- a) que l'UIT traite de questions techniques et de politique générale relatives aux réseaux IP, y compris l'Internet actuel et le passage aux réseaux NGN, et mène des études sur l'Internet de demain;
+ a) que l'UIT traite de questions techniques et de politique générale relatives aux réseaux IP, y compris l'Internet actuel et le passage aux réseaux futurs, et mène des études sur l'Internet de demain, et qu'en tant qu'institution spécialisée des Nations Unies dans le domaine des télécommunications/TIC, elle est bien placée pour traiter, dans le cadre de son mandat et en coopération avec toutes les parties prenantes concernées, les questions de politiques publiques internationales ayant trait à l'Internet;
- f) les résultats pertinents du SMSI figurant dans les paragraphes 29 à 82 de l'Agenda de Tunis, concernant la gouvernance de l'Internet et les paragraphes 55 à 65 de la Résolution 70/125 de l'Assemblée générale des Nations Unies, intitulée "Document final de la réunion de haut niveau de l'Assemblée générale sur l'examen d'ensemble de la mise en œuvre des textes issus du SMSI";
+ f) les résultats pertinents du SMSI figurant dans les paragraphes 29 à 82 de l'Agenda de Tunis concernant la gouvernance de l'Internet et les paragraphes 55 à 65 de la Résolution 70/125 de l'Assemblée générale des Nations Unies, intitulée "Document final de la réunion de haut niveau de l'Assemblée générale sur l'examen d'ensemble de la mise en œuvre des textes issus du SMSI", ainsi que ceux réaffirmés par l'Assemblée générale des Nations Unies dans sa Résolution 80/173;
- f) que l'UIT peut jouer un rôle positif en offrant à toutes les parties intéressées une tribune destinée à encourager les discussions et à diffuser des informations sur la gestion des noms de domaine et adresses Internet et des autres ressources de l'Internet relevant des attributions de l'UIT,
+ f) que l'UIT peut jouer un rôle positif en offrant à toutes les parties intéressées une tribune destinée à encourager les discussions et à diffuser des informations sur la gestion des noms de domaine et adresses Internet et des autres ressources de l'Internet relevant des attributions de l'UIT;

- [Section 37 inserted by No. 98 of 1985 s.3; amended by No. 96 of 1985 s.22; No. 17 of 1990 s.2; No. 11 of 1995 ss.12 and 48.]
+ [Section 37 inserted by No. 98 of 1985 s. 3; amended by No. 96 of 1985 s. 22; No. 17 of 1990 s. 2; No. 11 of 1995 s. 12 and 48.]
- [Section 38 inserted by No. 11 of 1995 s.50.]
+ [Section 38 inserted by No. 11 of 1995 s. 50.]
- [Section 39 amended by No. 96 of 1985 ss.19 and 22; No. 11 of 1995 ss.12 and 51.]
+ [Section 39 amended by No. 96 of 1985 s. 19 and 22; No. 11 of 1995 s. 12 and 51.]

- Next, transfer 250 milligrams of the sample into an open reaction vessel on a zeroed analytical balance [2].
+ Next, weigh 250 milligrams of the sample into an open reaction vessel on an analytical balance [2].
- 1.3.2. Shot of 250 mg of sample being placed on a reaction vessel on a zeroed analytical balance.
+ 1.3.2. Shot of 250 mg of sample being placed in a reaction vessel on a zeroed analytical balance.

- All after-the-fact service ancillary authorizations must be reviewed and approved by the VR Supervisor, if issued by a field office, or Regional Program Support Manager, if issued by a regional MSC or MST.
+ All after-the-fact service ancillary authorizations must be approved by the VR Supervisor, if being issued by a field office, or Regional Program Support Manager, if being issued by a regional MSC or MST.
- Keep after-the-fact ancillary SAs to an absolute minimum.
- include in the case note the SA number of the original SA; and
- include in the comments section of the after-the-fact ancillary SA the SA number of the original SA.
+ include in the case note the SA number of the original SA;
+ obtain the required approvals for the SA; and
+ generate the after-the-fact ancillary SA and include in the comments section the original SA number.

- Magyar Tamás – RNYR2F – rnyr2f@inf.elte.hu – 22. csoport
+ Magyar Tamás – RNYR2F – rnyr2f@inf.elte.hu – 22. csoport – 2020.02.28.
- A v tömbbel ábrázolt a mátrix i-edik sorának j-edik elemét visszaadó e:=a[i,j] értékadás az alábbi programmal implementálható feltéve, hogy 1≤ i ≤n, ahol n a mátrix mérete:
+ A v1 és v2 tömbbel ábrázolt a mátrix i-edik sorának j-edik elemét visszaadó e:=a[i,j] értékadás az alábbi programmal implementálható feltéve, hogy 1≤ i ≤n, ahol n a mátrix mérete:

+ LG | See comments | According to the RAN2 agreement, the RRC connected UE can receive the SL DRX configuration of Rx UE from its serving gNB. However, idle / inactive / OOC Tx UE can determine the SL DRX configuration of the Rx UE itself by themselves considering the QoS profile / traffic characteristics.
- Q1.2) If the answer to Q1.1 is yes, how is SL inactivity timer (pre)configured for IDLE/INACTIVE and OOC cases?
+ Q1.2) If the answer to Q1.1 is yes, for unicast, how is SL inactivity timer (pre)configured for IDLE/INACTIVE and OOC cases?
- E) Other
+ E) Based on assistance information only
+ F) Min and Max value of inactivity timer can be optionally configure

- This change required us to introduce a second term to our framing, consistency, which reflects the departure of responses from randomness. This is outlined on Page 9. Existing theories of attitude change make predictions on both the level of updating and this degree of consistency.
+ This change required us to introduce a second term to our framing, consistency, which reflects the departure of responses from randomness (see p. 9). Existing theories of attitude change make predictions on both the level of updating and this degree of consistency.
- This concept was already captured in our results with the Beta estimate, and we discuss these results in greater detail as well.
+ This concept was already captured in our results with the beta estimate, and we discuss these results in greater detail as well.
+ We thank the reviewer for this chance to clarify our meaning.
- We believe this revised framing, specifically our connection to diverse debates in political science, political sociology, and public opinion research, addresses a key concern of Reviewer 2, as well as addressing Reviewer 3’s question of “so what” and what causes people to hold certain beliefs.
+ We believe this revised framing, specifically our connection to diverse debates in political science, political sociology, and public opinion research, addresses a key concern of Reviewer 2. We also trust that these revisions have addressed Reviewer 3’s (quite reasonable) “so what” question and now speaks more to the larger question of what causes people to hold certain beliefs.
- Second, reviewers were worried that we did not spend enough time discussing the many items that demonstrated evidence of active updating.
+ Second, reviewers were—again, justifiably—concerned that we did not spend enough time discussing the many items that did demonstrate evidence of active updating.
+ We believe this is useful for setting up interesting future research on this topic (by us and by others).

-*-

Begin with the top line of the material and go as far as the line with "- f) que l'UIT". Set down those lines exactly, both ends included, and nothing more.

- a) que l'UIT traite de questions techniques et de politique générale relatives aux réseaux IP, y compris l'Internet actuel et le passage aux réseaux NGN, et mène des études sur l'Internet de demain;
+ a) que l'UIT traite de questions techniques et de politique générale relatives aux réseaux IP, y compris l'Internet actuel et le passage aux réseaux futurs, et mène des études sur l'Internet de demain, et qu'en tant qu'institution spécialisée des Nations Unies dans le domaine des télécommunications/TIC, elle est bien placée pour traiter, dans le cadre de son mandat et en coopération avec toutes les parties prenantes concernées, les questions de politiques publiques internationales ayant trait à l'Internet;
- f) les résultats pertinents du SMSI figurant dans les paragraphes 29 à 82 de l'Agenda de Tunis, concernant la gouvernance de l'Internet et les paragraphes 55 à 65 de la Résolution 70/125 de l'Assemblée générale des Nations Unies, intitulée "Document final de la réunion de haut niveau de l'Assemblée générale sur l'examen d'ensemble de la mise en œuvre des textes issus du SMSI";
+ f) les résultats pertinents du SMSI figurant dans les paragraphes 29 à 82 de l'Agenda de Tunis concernant la gouvernance de l'Internet et les paragraphes 55 à 65 de la Résolution 70/125 de l'Assemblée générale des Nations Unies, intitulée "Document final de la réunion de haut niveau de l'Assemblée générale sur l'examen d'ensemble de la mise en œuvre des textes issus du SMSI", ainsi que ceux réaffirmés par l'Assemblée générale des Nations Unies dans sa Résolution 80/173;
- f) que l'UIT peut jouer un rôle positif en offrant à toutes les parties intéressées une tribune destinée à encourager les discussions et à diffuser des informations sur la gestion des noms de domaine et adresses Internet et des autres ressources de l'Internet relevant des attributions de l'UIT,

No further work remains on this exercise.